The reason svn is broken is its "rep-sharing" feature, i.e. file content deduplication. It uses a SQLite database to share the representation of files based on their raw SHA1 checksum - for details see http://svn.apache.org/repos/asf/subversion/trunk/subversion/...
You can mitigate this vulnerability by setting enable-rep-sharing = false in fsfs.conf - see documentation in that file or in the source at http://svn.apache.org/viewvc/subversion/trunk/subversion/lib...
This feature was introduced in svn 1.6 released 2009, and made more aggressive in svn 1.8 released 2013 https://subversion.apache.org/docs/release-notes/
SVN exposes the SHA1 checksum as part of its external API, but its deduplication could easily have been built on a more secure foundation. Their decision to double down on SHA1 in 2013 was foolish.

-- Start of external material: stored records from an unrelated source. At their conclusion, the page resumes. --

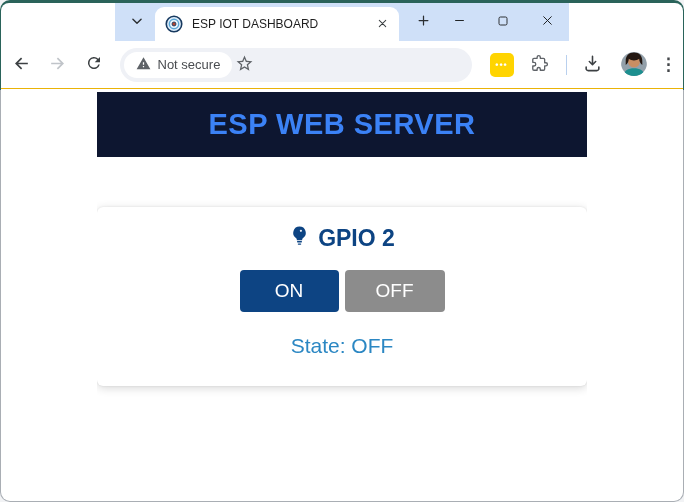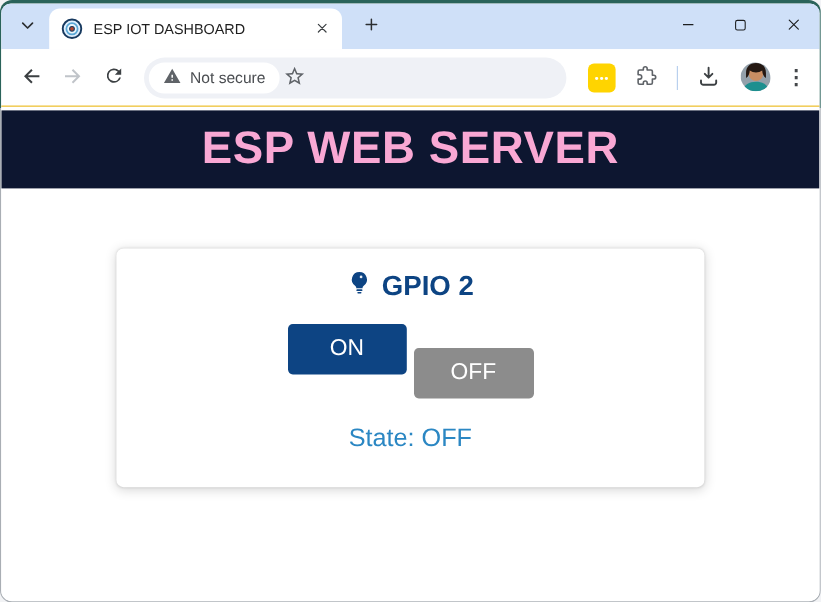"ESP IOT DASHBOARD" .chrome { align-items: none -> center }
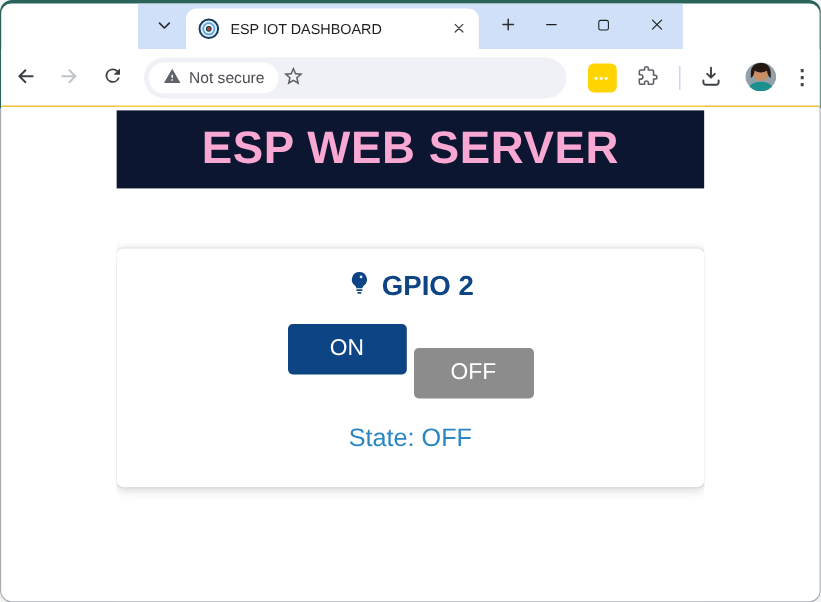"ESP WEB SERVER" .page-header h1 { color: #f9a8d4 -> #3b82f6; font-size: 38px -> 29px }
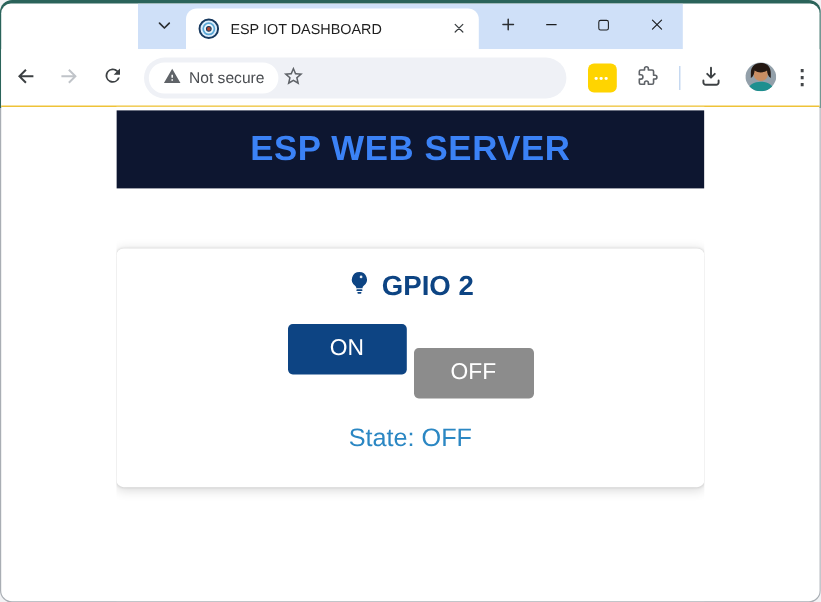"OFF" .gpio-off { margin-top: 20px -> none }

I rather believe it's a minor bug, and that once it is fixed, they can actually keep using SHA1 as before, without having the denial of service when somebody tries. Then, for example, if somebody actually tries to put two files with the same SHA1 but different MD5 they can reject the second one before accepting it. Or they if there are two different files with same SHA1 and they accepted both and they store only one content, SVN can still continue to work. So you can't get the second unless you, for example, put it in some archive format first and then put in the SVN, OK, your problem, the SVN would still work for anything else.
In short, it sounds like a denial of service at the moment, but I think that DOS can be avoided without changing the hash algorithm.
However, I'm sure that SVN is not the only source base that was never up to now tested with two different files that have the same SHA1.
Andreas Stieger (SUSE, SVN) has written a pre-commit hook script which rejects commits of shattered.io style PDFs
https://svn.apache.org/viewvc/subversion/trunk/tools/hook-sc...
This is the first mitigation available. If you are responsible for an SVN server at risk, please make use of this hook.
If somebody could make a similar hook for Windows and post it here or to dev@subversion.apache.org that would be highly appreciated.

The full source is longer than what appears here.